Abwärme vom unbeachteten Verlust zum nutzbaren Energiestrom entwickeln
In vielen Gebäuden und Produktionsstandorten wird Energie zunächst mit erheblichem Aufwand bereitgestellt und anschließend als Wärme ungenutzt an die Umgebung abgegeben. Kälteanlagen, Druckluftkompressoren, Produktionsmaschinen, Rechenzentren, Abluftsysteme oder thermische Prozesse können kontinuierlich oder zeitweise erhebliche Wärmemengen freisetzen.
Die bestehende Energiemanagement-Microsite erwähnt Abwärme bereits an verschiedenen Stellen, insbesondere bei Energiearten, Anlagenanalyse und Betreiberpflichten. Eine eigenständige systematische Seite zum Abwärmemanagement fehlt jedoch bislang.
Abwärmemanagement und Abwärmekataster zur Potenzialidentifikation
Ein professionelles Abwärmemanagement beginnt nicht unmittelbar mit der Planung eines Wärmetauschers. Zunächst müssen die vorhandenen Wärmequellen strukturiert erfasst werden.
Für jede relevante Quelle sollten mindestens bekannt sein:
Standort und Anlage,
Wärmemenge,
thermische Leistung,
Temperaturniveau,
Betriebszeiten,
zeitliche Verfügbarkeit,
abwärmeführendes Medium,
technische Zugänglichkeit.
Erst aus dieser Kombination lässt sich beurteilen, ob eine Nutzung praktisch sinnvoll ist.
Wärmequalität ist ebenso wichtig wie Wärmemenge
Eine große Wärmemenge bei niedrigem Temperaturniveau besitzt eine andere Nutzungsmöglichkeit als kleinere Mengen hochwertiger Prozesswärme.
Abwärmepotenziale sollten deshalb nicht lediglich in Kilowattstunden bewertet werden. Entscheidend ist auch, auf welchem Temperaturniveau die Energie verfügbar ist und welches Temperaturniveau auf der Verbraucherseite benötigt wird.

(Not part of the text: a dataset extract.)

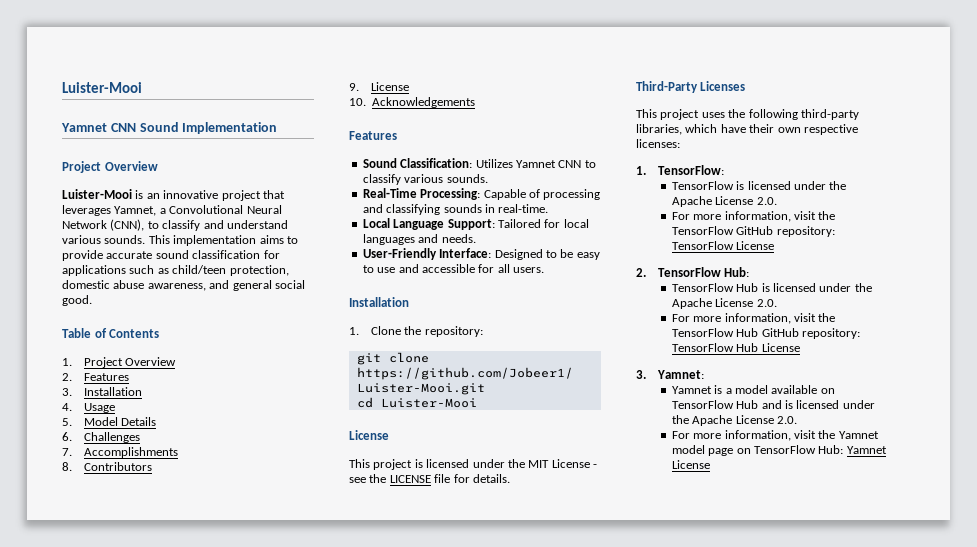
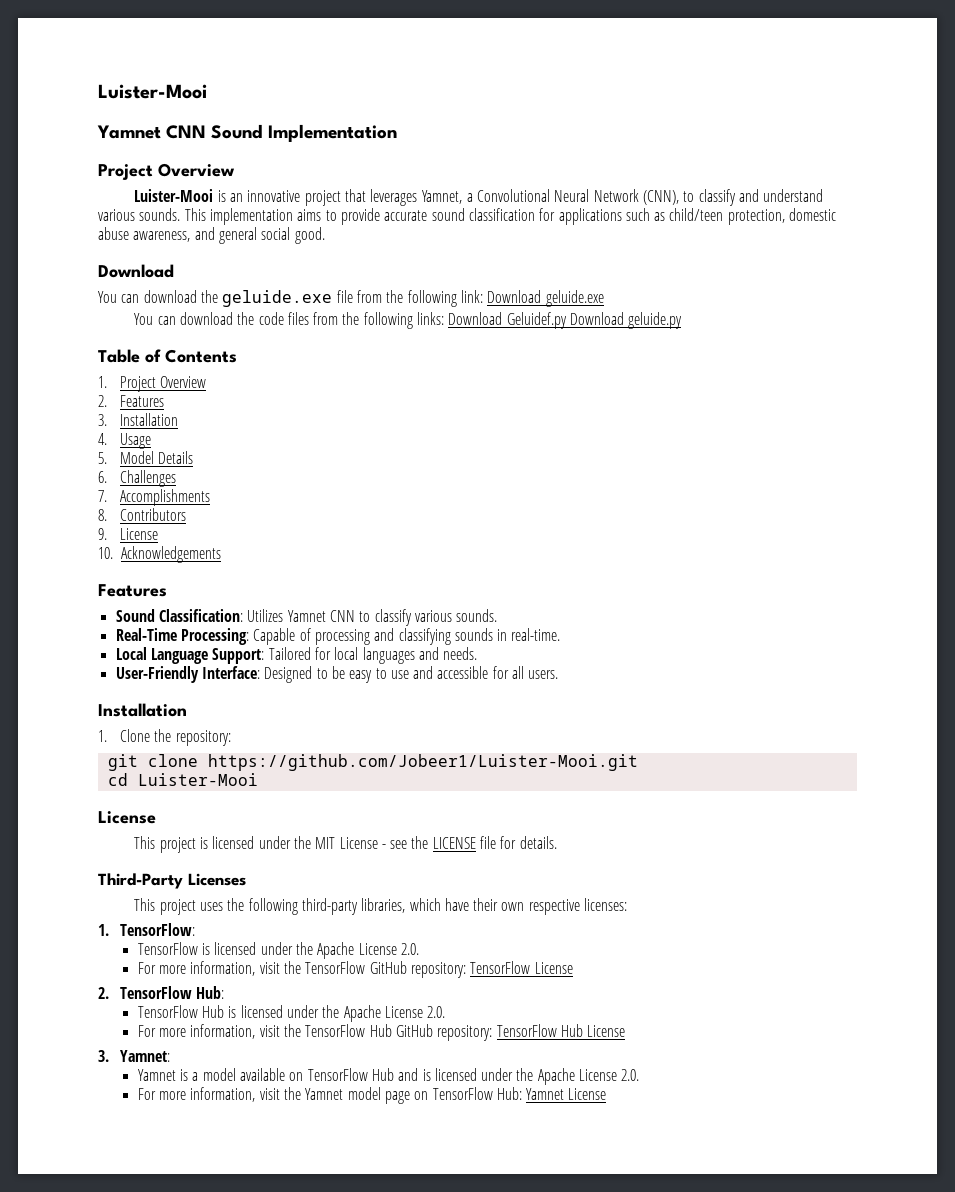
  This implementation aims to provide accurate sound classification for applications such as child/teen protection, domestic abuse awareness, and general social good.
+ Download
+ You can download the geluide.exe file from the following link: Download geluide.exe
+ You can download the code files from the following links: Download Geluidef.py Download geluide.py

Mögliche Anwendungen sind beispielsweise Heizungsunterstützung, Warmwasser, Prozessvorwärmung oder die Nutzung über eine Wärmepumpe.
Quelle und Wärmesenke zusammenbringen
Abwärme entsteht dort, wo sie technisch anfällt. Der Wärmebedarf entsteht dagegen möglicherweise in einem anderen Gebäude oder zu einer anderen Zeit.
Deshalb benötigt die Analyse beide Seiten:
Wärmequelle: Wann fällt welche Wärme an?
Wärmesenke: Wann wird welche Wärme benötigt?
Nur wenn Leistungsprofile, Temperaturniveaus und Betriebszeiten ausreichend zusammenpassen, entsteht eine belastbare Nutzungsmöglichkeit.
Interne Nutzung vor externer Abgabe prüfen
Aus betrieblicher Sicht ist häufig zunächst die Nutzung am eigenen Standort interessant. Leitungswege, Verantwortlichkeiten und Energieabrechnung können einfacher beherrschbar sein.
Besteht intern kein geeigneter Bedarf, können auch Nachbarunternehmen oder Wärmenetze betrachtet werden.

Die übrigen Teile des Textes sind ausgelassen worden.